Bill would limit Wash. teacher raises

The Columbian
Published: June 22, 2013, 5:00pm

OLYMPIA — As lawmakers debate how to put up to $1 billion more into public schools, Republicans in the Senate want to make sure that money doesn’t support pay raises for teachers.

Democrats in the House oppose the bill, which has already been approved by the Senate, The Daily Herald reported in Sunday’s newspaper.

The measure, Senate Bill 5946, would push most new education dollars toward teacher training and hiring new teachers to improve the reading skills and academic performance of students. One part of the bill would prevent school districts from giving raises greater than the rate of inflation for the next two years.

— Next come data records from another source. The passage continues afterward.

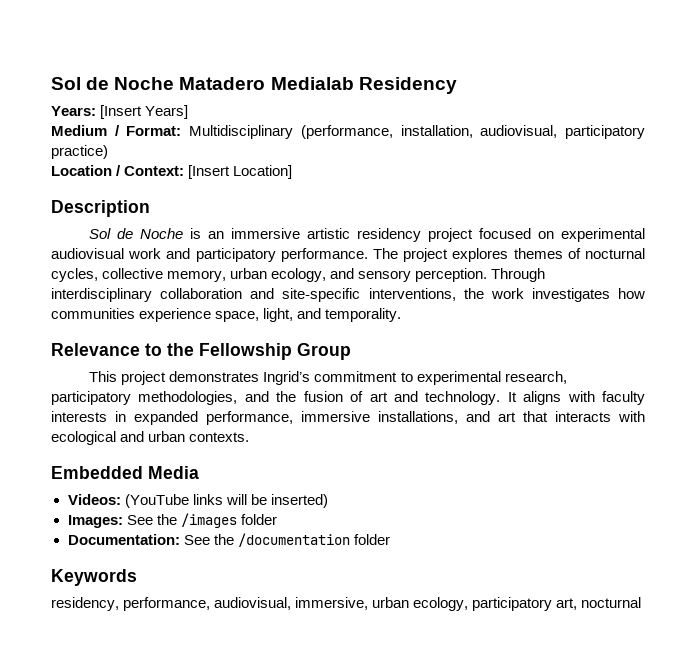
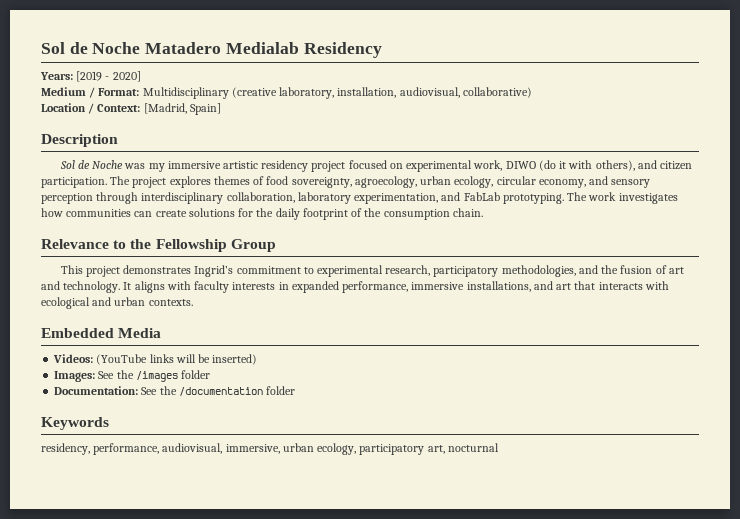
- Years: [Insert Years]
+ Years: [2019 - 2020]
- Medium / Format: Multidisciplinary (performance, installation, audiovisual, participatory practice)
+ Medium / Format: Multidisciplinary (creative laboratory, installation, audiovisual, collaborative)
- Location / Context: [Insert Location]
+ Location / Context: [Madrid, Spain]
- Sol de Noche is an immersive artistic residency project focused on experimental audiovisual work and participatory performance.
+ Sol de Noche was my immersive artistic residency project focused on experimental work, DIWO (do it with others), and citizen participation.
- The project explores themes of nocturnal cycles, collective memory, urban ecology, and sensory perception. Through interdisciplinary collaboration and site-specific interventions, the work investigates how communities experience space, light, and temporality.
+ The project explores themes of food sovereignty, agroecology, urban ecology, circular economy, and sensory perception through interdisciplinary collaboration, laboratory experimentation, and FabLab prototyping. The work investigates how communities can create solutions for the daily footprint of the consumption chain.

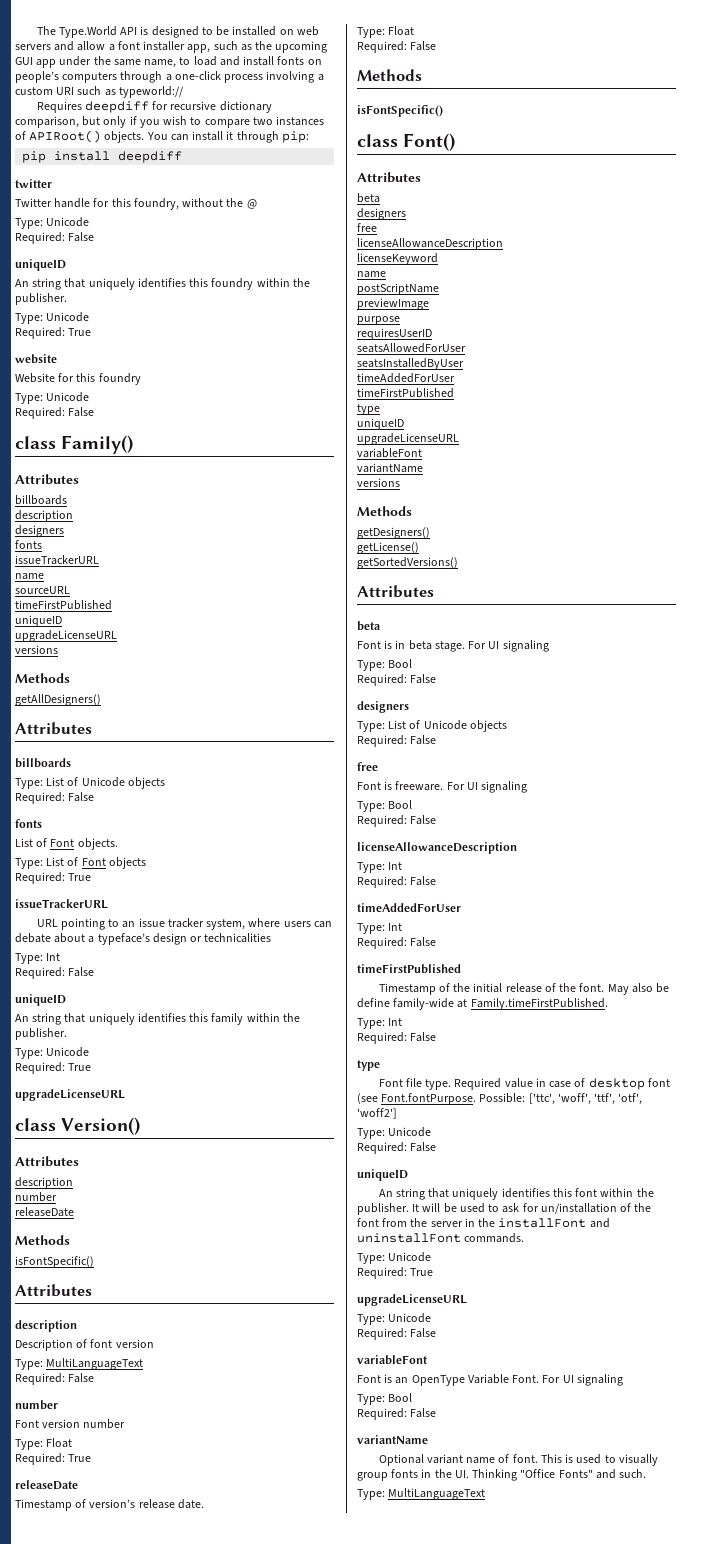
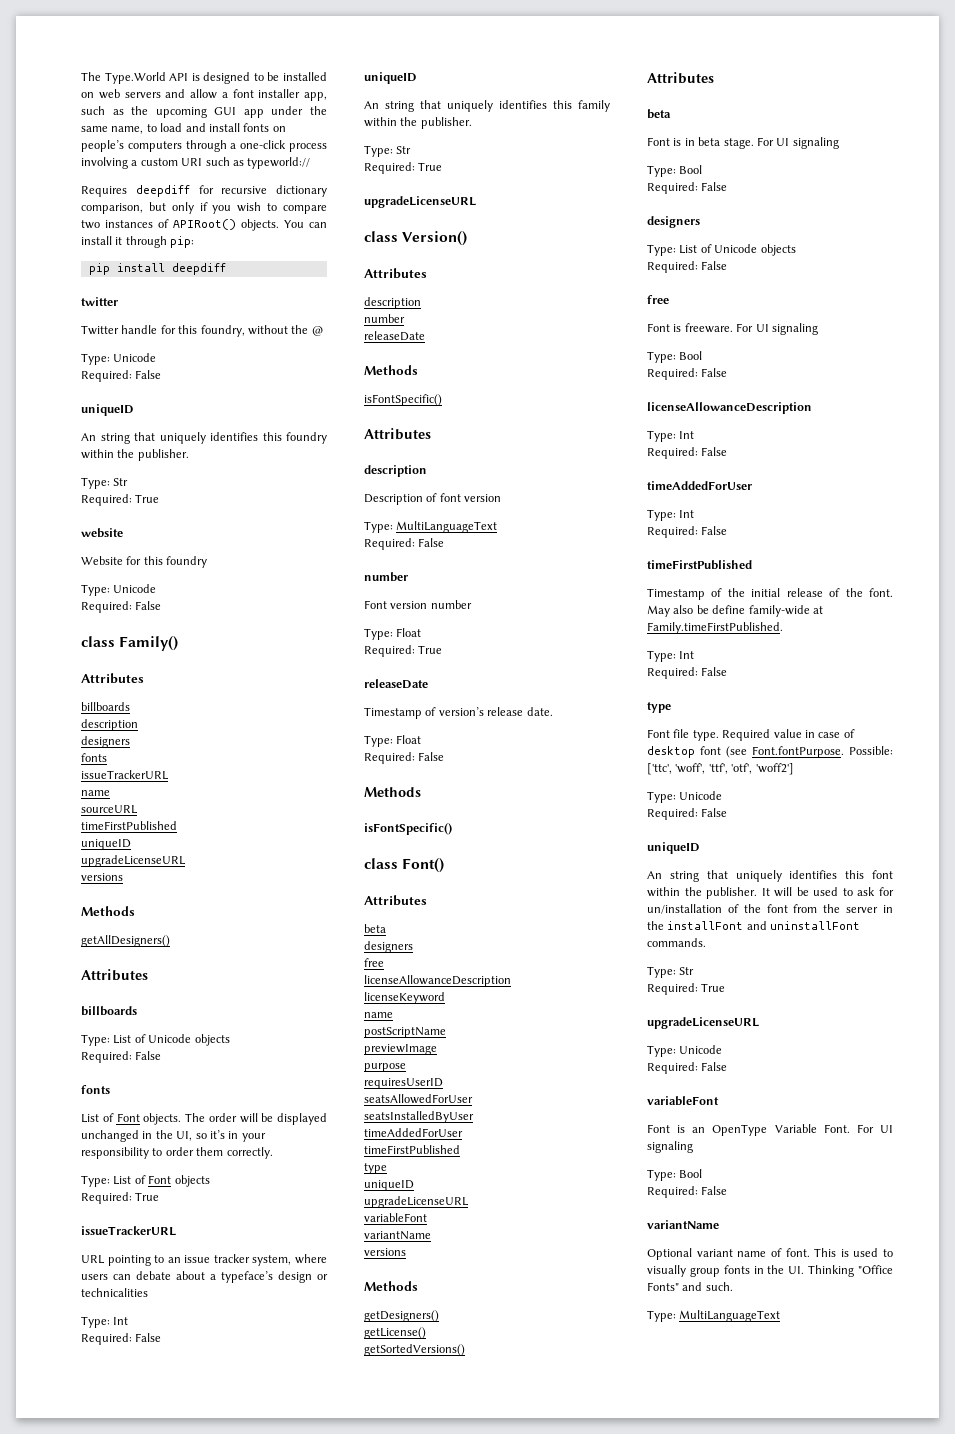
  An string that uniquely identifies this foundry within the publisher.
- Type: Unicode
+ Type: Str
+ The order will be displayed unchanged in the UI, so it’s in your responsibility to order them correctly.
  An string that uniquely identifies this family within the publisher.
- Type: Unicode
+ Type: Str
  It will be used to ask for un/installation of the font from the server in the installFont and uninstallFont commands.
- Type: Unicode
+ Type: Str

Senate Education Committee Chairman Sen. Steve Litzow says the goal is to make progress.

“Everybody expects by putting a billion dollars more into education, you’ll get results,” said the Republican from Mercer Island. “We’re going to be watching very carefully.”

The Senate bill had been called one of the last stumbling blocks in reaching agreement on a new budget in time to avert a partial shutdown of government July 1.

House Speaker Frank Chopp, D-Seattle, said the bill could not pass “the way it came over from the Senate” but didn’t specify how his majority caucus will respond.

The Senate approved SB 5946 on a 26-22 vote on June 13. As of Friday, the House had not scheduled a vote.

Washington lawmakers are in their second special session in search of a deal on a new budget for the two-year cycle, which begins July 1.

The House, which is controlled by Democrats, and the Senate, which is run by a coalition of 23 Republicans and two Democrats, are trying to agree on how to erase a nearly billion-dollar shortfall while complying with a Supreme Court order to pump significant new sums of money into public schools.

Both chambers adopted budgets that suspend cost-of-living pay hikes for teachers as required under Initiative 732, a move that saves $300 million. This would be the fourth consecutive year lawmakers have balked at providing that money.

But budgets adopted in each chamber do provide in the neighborhood of $1 billion for other basic education services and programs now paid for by school districts with local levy dollars.

The largest chunks of money in each budget are for bus transportation and materials, supplies and operating costs.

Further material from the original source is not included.